O Outubro Rosa* está aí para fazer refletir sobre a prevenção do câncer de mama, mas também para alertar sobre a importância de manter os exames de rotina em dia. No pré-natal, corremos para o consultório médico nas datas certas, porque queremos ouvir o coraçãozinho do nosso bebê e acompanhar cada detalhe para que o parto corra bem. Sim, e isso é fundamental. Mas, depois que o bebê nasce, apesar da falta de tempo, das correrias diárias, o cuidado da mulher com o corpo e a saúde deve continuar.

De acordo com o Instituto Nacional de Câncer (Inca), o câncer de mama é, relativamente, raro antes dos 35 anos. Acima desta idade, sua incidência cresce progressivamente, em especial, após os 50 anos. Isso, no entanto, não significa que as mais novas devem se descuidar.

Dados do Inca apontam também que, o câncer de colo do útero, facilmente identificado pelo exame Papanicolaou, é o terceiro tumor mais frequente na população feminina, atrás do câncer de mama e do colorretal, e a quarta causa de morte de mulheres por câncer no Brasil.

Nessa entrevista, o médico ginecologista e obstetra Carlos Eduardo Amaral Gennari, com mais de 40 anos de atuação na área, faz recomendações, fala sobre os exames de rotina e por que não podem ser deixados de lado, assim como os métodos contraceptivos, explica sobre como a gravidez e a amamentação podem reduzir as chances do câncer de mama, entre vários outros assuntos. Confira!

Direto do Nosso Jardim: Após o parto, a maioria das mulheres retorna ao consultório para exames de rotina?

Dr. Gennari: Sim, a maioria das minhas pacientes retorna ao consultório.

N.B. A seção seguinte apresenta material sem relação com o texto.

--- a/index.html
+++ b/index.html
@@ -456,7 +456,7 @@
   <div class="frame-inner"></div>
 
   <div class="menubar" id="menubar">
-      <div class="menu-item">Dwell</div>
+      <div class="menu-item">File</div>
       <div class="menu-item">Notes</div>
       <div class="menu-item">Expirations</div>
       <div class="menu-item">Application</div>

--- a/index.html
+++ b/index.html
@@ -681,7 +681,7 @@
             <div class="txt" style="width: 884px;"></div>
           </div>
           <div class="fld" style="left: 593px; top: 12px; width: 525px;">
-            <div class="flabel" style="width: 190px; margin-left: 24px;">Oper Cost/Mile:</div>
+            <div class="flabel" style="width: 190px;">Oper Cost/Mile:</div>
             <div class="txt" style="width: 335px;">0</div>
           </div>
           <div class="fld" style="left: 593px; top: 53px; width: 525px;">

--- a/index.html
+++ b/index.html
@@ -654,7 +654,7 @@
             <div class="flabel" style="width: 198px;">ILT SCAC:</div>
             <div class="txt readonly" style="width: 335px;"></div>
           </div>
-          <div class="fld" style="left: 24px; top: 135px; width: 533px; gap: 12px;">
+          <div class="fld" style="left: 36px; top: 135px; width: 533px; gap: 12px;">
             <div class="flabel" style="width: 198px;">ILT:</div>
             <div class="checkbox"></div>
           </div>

Fazemos o pré-natal, a assistência ao parto, depois – habitualmente – quando terminam os 40 dias de dieta, a paciente retorna para fazer o exame de rotina, receber a orientação contraceptiva e, depois disso, a grande parte delas continua fazendo suas rotinas anualmente. Além disso, para garantir que essas mulheres não se esqueçam dos seus exames, utilizamos algumas ferramentas, como SMS, para lembrá-las.

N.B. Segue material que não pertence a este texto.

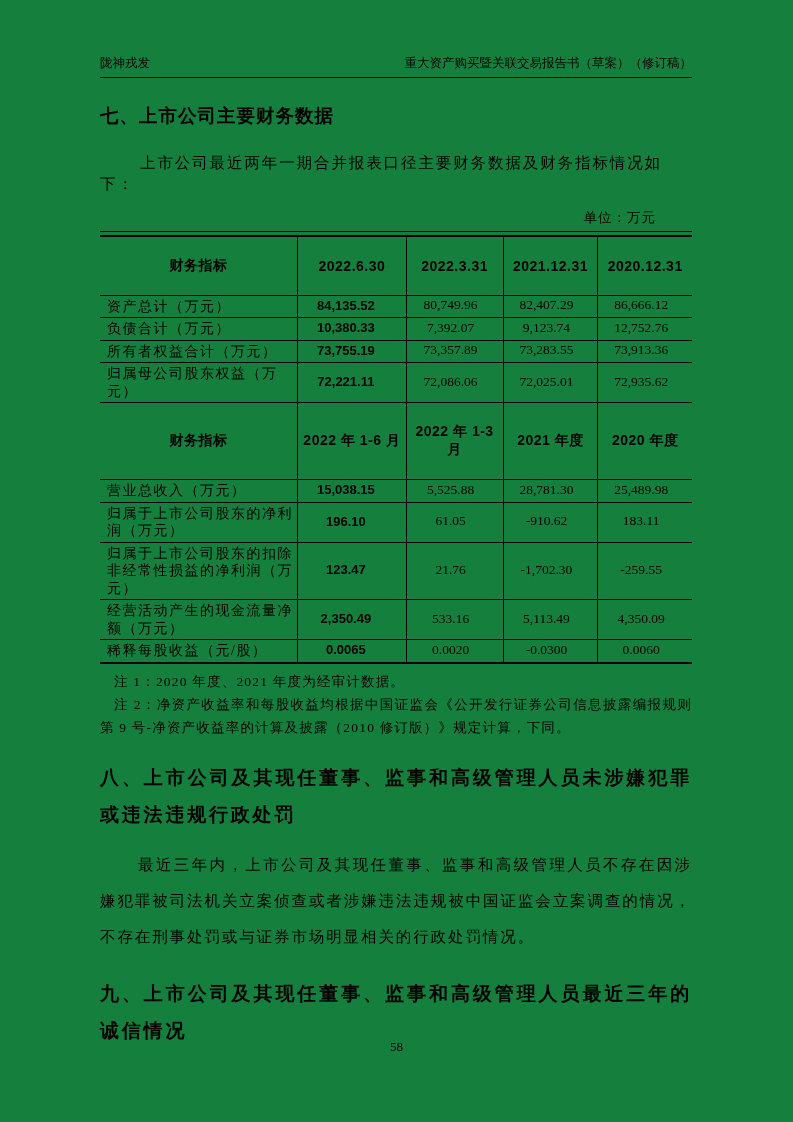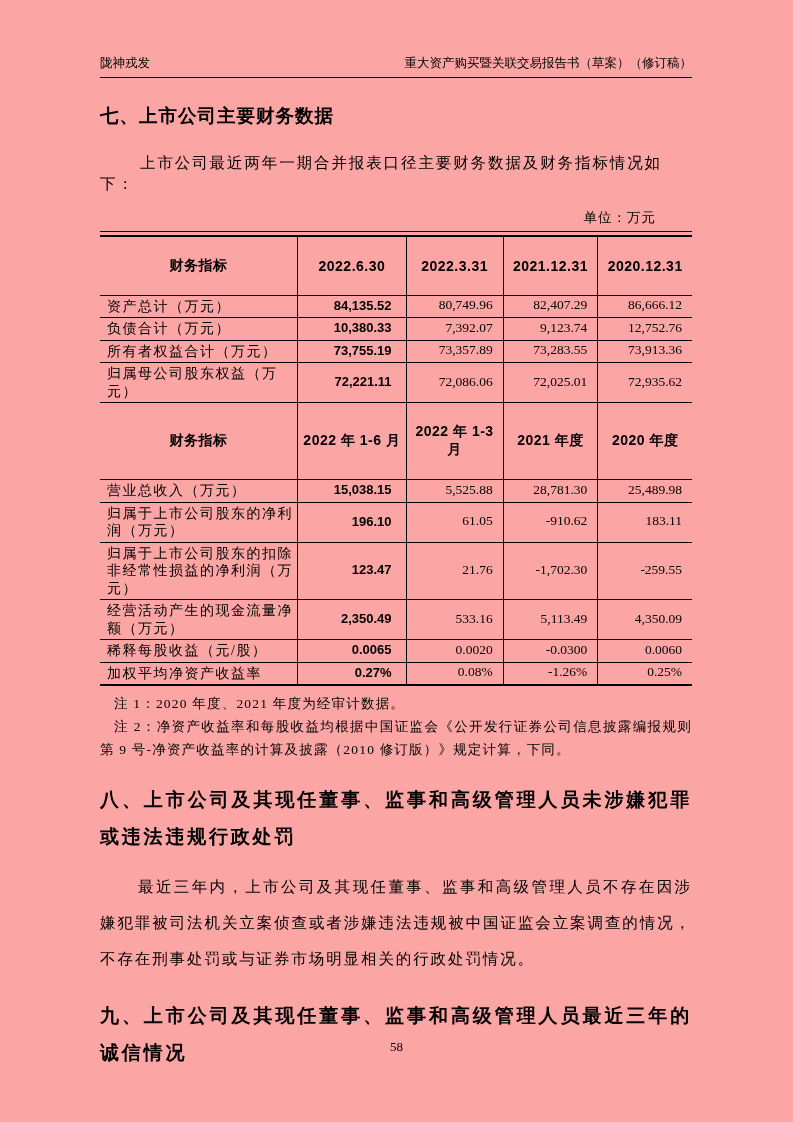--- a/index.html
+++ b/index.html
@@ -4,7 +4,7 @@
 <style>
   html,body { margin:0; padding:0; background:#f2f2f2; }
   .page {
-    width:793px; height:1122px; margin:0 auto; background:#fca5a5;
+    width:793px; height:1122px; margin:0 auto; background:#15803d;
     position:relative; box-sizing:border-box; padding:55px 101px 0 100px;
     font-family:"Liberation Serif","DejaVu Serif",serif; color:#000;
     outline:1px solid #d8d8d8; overflow:hidden;

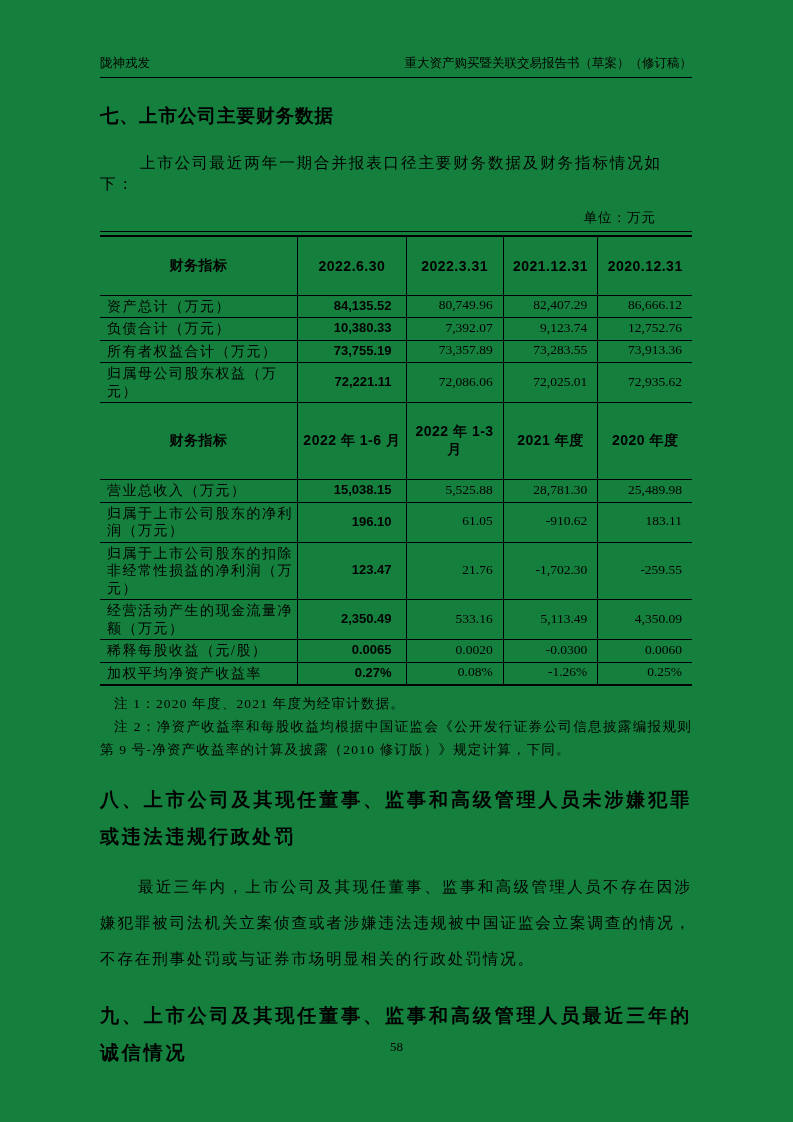--- a/index.html
+++ b/index.html
@@ -32,7 +32,7 @@
   }
   tr.hdr-row:not(:first-child) th { border-top:1.8px solid #000; }
   td.label { text-align:left; font-size:14px; letter-spacing:1.5px; padding:2px 2px 2px 7px; line-height:1.25; }
-  td.num   { text-align:right; font-size:13.5px; padding:0 10px 2px 2px; }
+  td.num   { text-align:center; font-size:13.5px; padding:0 10px 2px 2px; }
   td.num.bold {
     font-family:"Liberation Sans","DejaVu Sans",sans-serif; font-weight:700;
     font-size:13px; padding-right:14px;

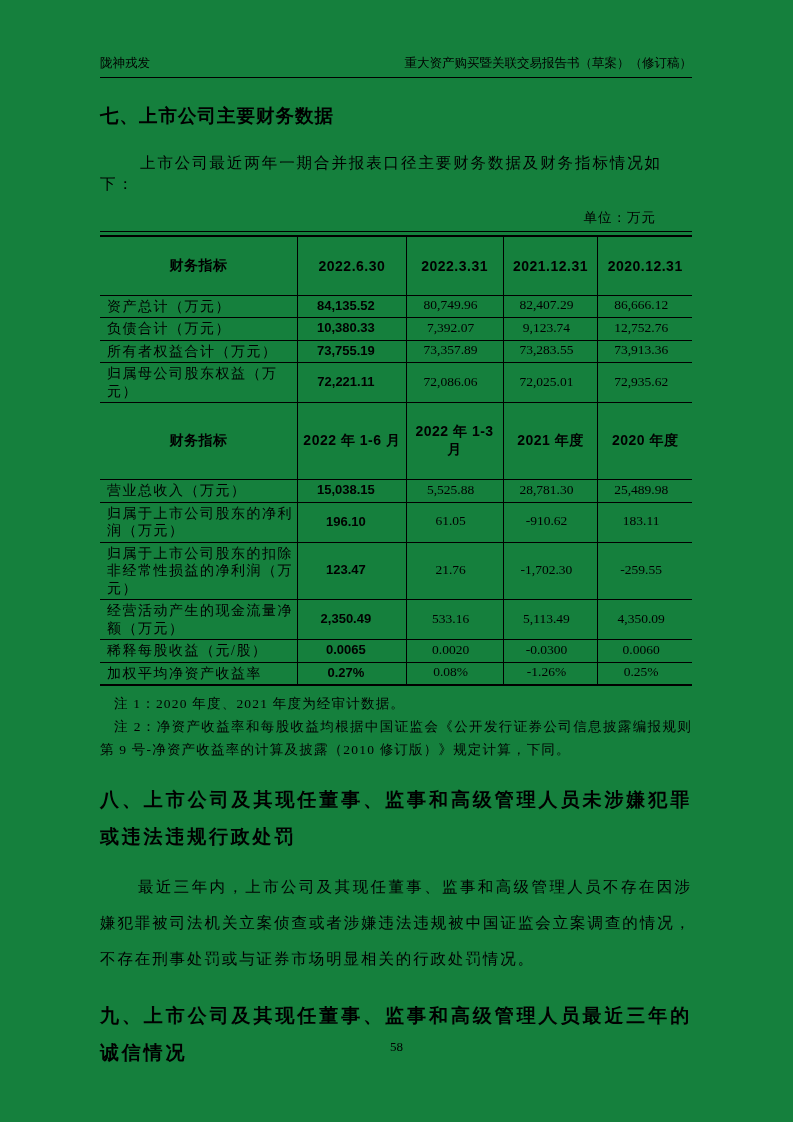--- a/index.html
+++ b/index.html
@@ -154,13 +154,6 @@
             <td class="num">-0.0300</td>
             <td class="num">0.0060</td>
           </tr>
-          <tr>
-            <td class="label">加权平均净资产收益率</td>
-            <td class="num bold">0.27%</td>
-            <td class="num">0.08%</td>
-            <td class="num">-1.26%</td>
-            <td class="num">0.25%</td>
-          </tr>
         </tbody>
     </table>
   </div>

Porém, isso é o que vivencio aqui no consultório e que compreende apenas uma amostra da realidade. Um dos grandes problemas que se tem na rede pública, por exemplo, é que, muitas vezes, as mulheres faltam no pré-natal e não fazem o acompanhamento correto nem durante a gestação e nem depois. Grande parte não volta para a consulta depois do parto, não procura saber como está sua saúde e, por isso, não recebe a orientação contraceptiva, principalmente, no caso das adolescentes. Por isso, que muitas engravidam de novo, depois de um ou dois anos. E isso não é por falta de apoio do governo.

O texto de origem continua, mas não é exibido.